Он поднял на нее умоляющие опечаленные глаза:
– И ты ни в чем меня не винишь? Я не удивился бы.
– Я ни в чем тебя не виню. Ты просто не понимаешь, как я счастлива.
– Я хотел многое для тебя сделать, – с унынием твердил он. – Ты ведь читала мои письма. Это всего лишь вопрос времени. Я бы сделал для тебя что угодно.
– Мне потребуются некоторые вещи, – оставаясь спокойной, ответила она. – Расход пустяковый.
Его глаза вдруг повлажнели. Видимо, мысль об ее отъезде поборола собственнический инстинкт, и он стал вновь клятвенно уверять Люси в своем желании помочь. В порыве чувств он позабыл о своем обычном эгоизме, просил рассказать подробности, потом достал бумажник и лихорадочно вручил матери несколько банкнот.
– Купи все необходимое! – горячо воскликнул он. – Это самое меньшее, что я могу для тебя сделать.
В переломные моменты жизни Питер мог быть добрым. Эта черта была свойственна всем Мурам. Делая свое щедрое подношение, он находил в этом удовлетворение от исполненного долга. Девять месяцев назад Люси с презрением отвергла бы этот дар, но в ту минуту без слов и угрызений совести приняла деньги. Они были не для нее, а для Бога. Растроганный скорее этим самообладанием, нежели проявлениями привязанности, в порыве нежности Питер снова протестовал, обещал, бурно выражал сожаление. Но Люси превосходно владела собой. У него возникло странное ощущение, что она бесконечно далека от него. Встав, чтобы уйти, он с несчастным видом произнес:
– Я приду повидаться с тобой завтра.
Вновь улыбнувшись, она поцеловала его.
Когда сын ушел, Люси с минуту посидела в раздумье, потом убрала деньги, которые он ей дал, и спустилась в уютную, оклеенную красно-коричневыми обоями столовую, где уже подали простой, но превосходный ужин. Наслаждаясь едой, Люси сидела в тихом углу и не обращала внимания на других людей. Ее глаза, казалось уже приученные к смирению и безмолвному созерцанию, были опущены на сероватую скатерть. Люси поела и тут же поднялась.

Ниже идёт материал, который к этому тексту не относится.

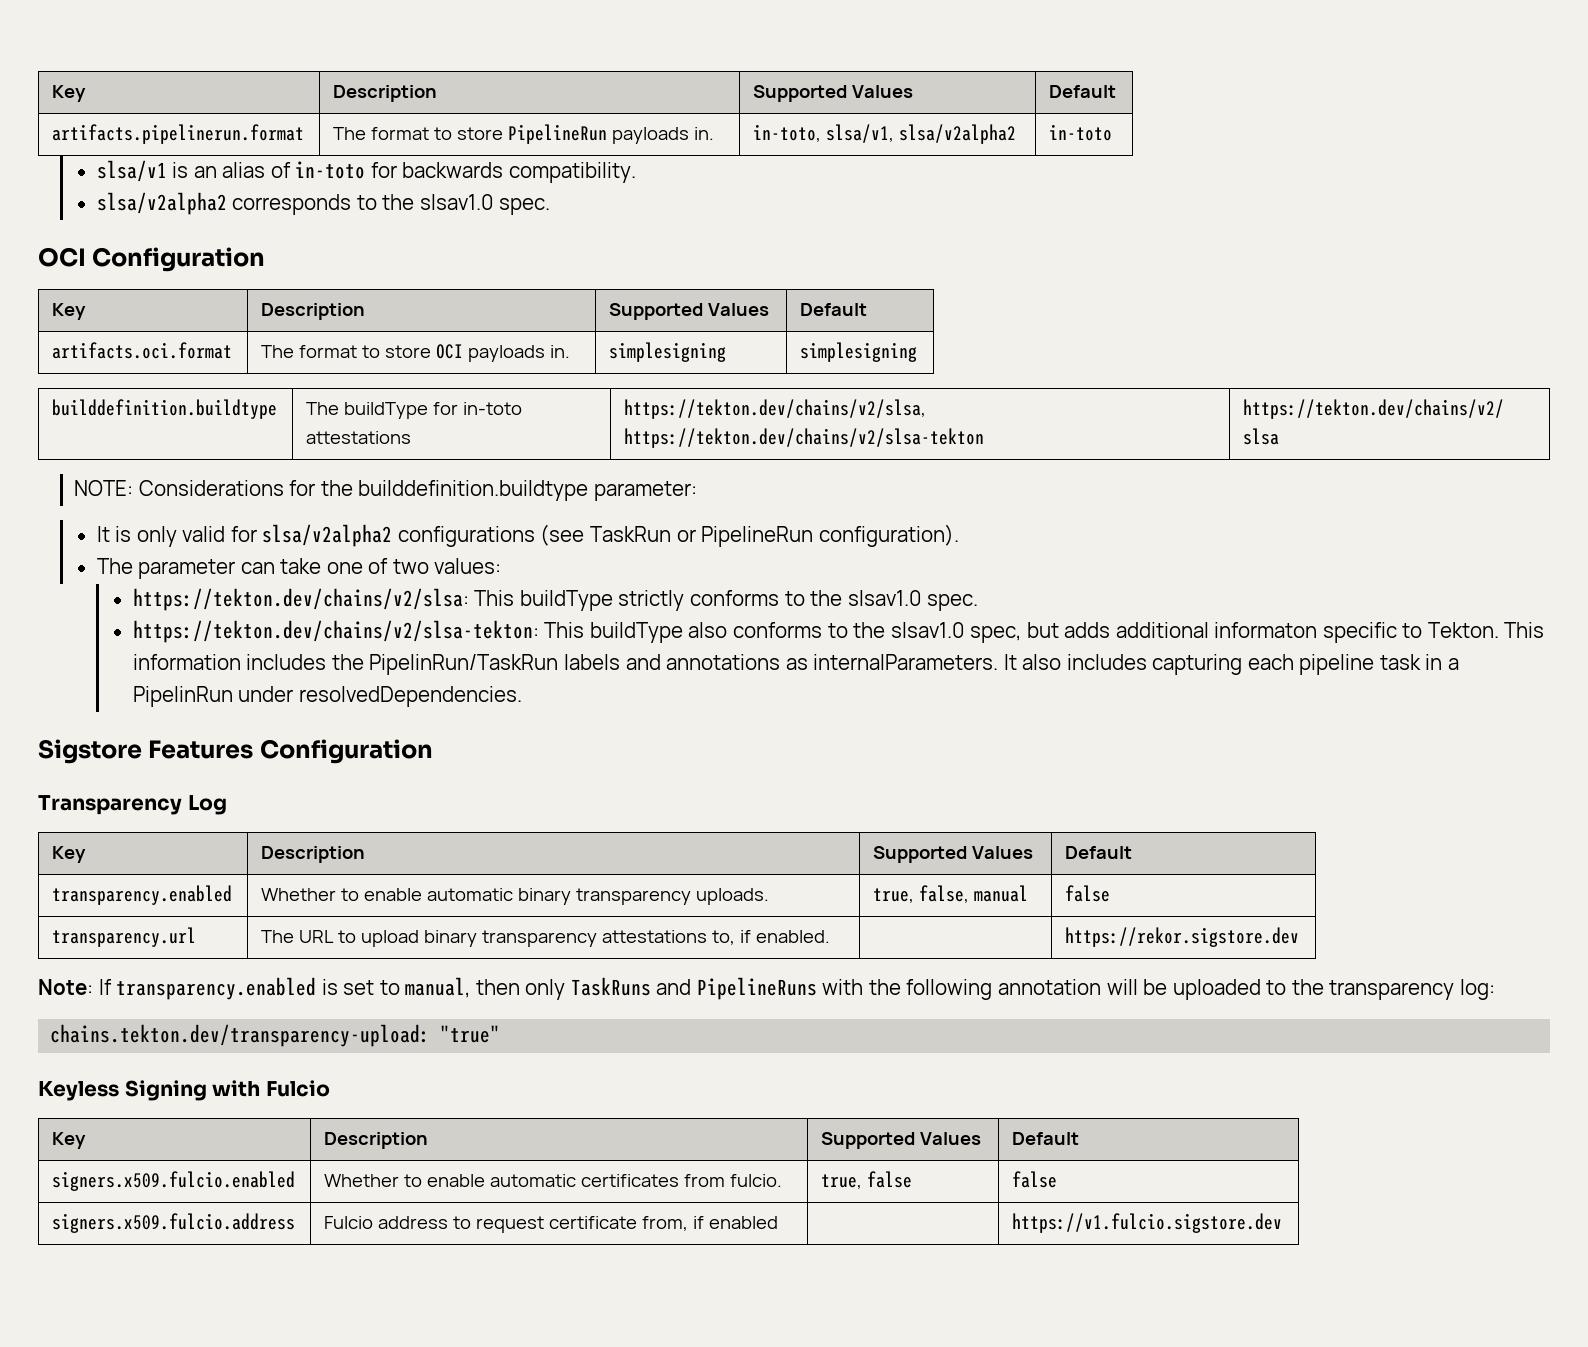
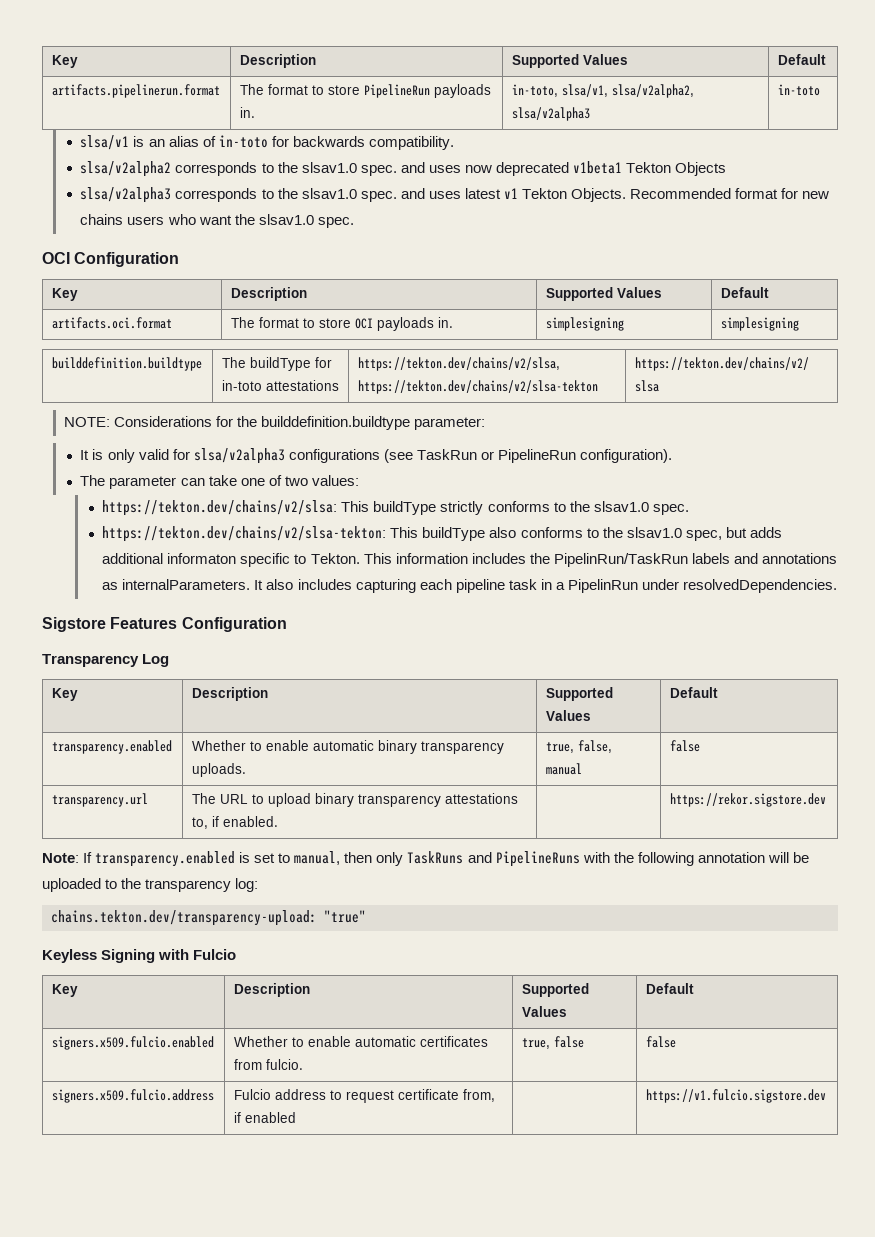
- artifacts.pipelinerun.format | The format to store PipelineRun payloads in. | in-toto, slsa/v1, slsa/v2alpha2 | in-toto
+ artifacts.pipelinerun.format | The format to store PipelineRun payloads in. | in-toto, slsa/v1, slsa/v2alpha2, slsa/v2alpha3 | in-toto
- slsa/v2alpha2 corresponds to the slsav1.0 spec.
+ slsa/v2alpha2 corresponds to the slsav1.0 spec. and uses now deprecated v1beta1 Tekton Objects
+ slsa/v2alpha3 corresponds to the slsav1.0 spec. and uses latest v1 Tekton Objects. Recommended format for new chains users who want the slsav1.0 spec.
- It is only valid for slsa/v2alpha2 configurations (see TaskRun or PipelineRun configuration).
+ It is only valid for slsa/v2alpha3 configurations (see TaskRun or PipelineRun configuration).

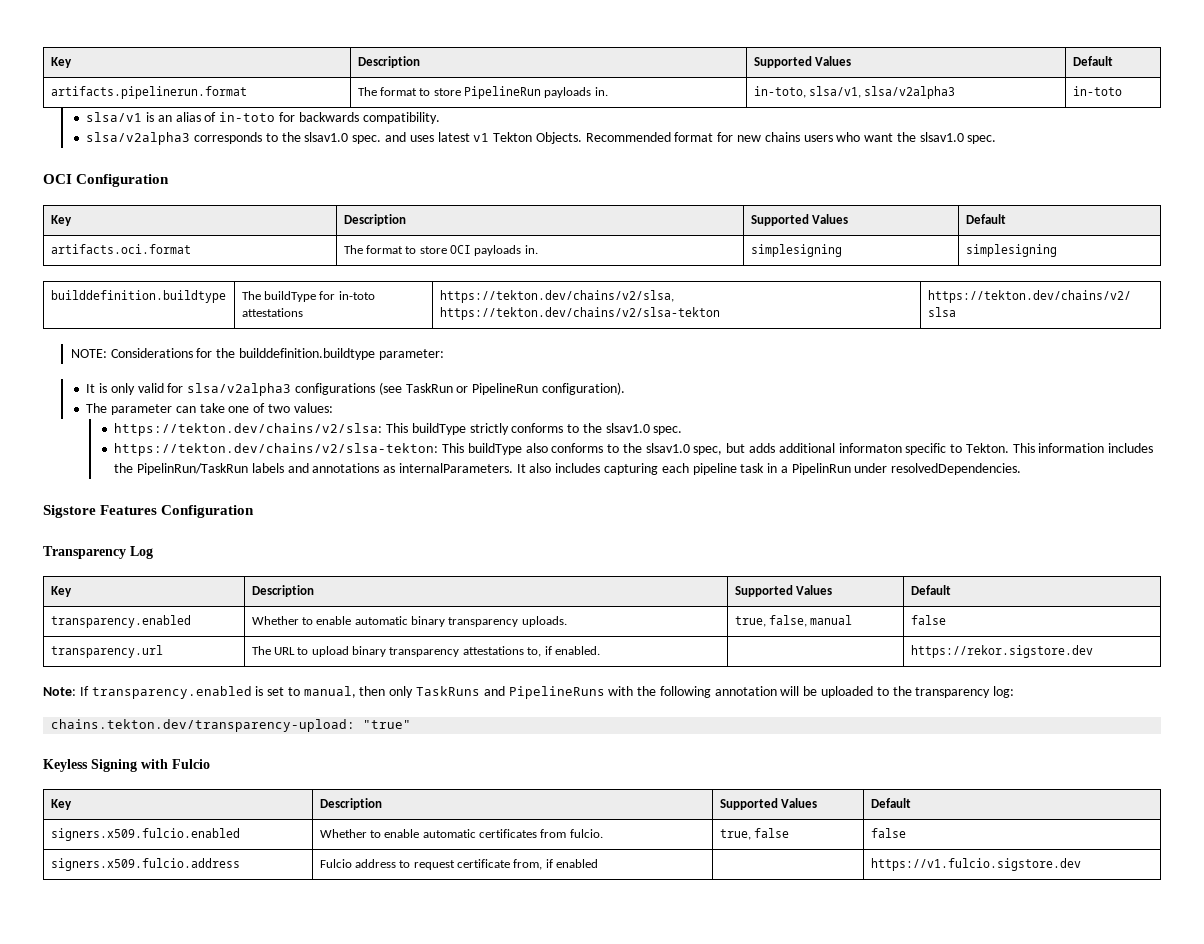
- artifacts.pipelinerun.format | The format to store PipelineRun payloads in. | in-toto, slsa/v1, slsa/v2alpha2, slsa/v2alpha3 | in-toto
+ artifacts.pipelinerun.format | The format to store PipelineRun payloads in. | in-toto, slsa/v1, slsa/v2alpha3 | in-toto
- slsa/v2alpha2 corresponds to the slsav1.0 spec. and uses now deprecated v1beta1 Tekton Objects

Не было еще восьми часов, и под влиянием внутреннего порыва она надела пальто и шляпу и, спросив о чем-то у портье, вышла из гостиницы. Улицы пульсировали жизнью, напоминая огромные вены, по которым струился непрерывный людской поток. Мимо проносились двуколки и такси. Люди ехали в рестораны, в театры. Промчался частный автомобиль. Промелькнула белая рубашка, сверкнуло голое плечо. Часто в прошлом Люси с восторгом предвкушала первое посещение Лондона – обсуждала это сначала с Фрэнком, а потом, много позже, с Питером. Начать с небольшого обеда в «Трокадеро» – хотелось шикануть, возможно, пропустить по бокалу вина, посмотреть какую-нибудь смешную пьеску. Потом поужинать где-нибудь в Сохо, чтобы почувствовать настоящий богемный дух. Да, Люси планировала подобную поездку.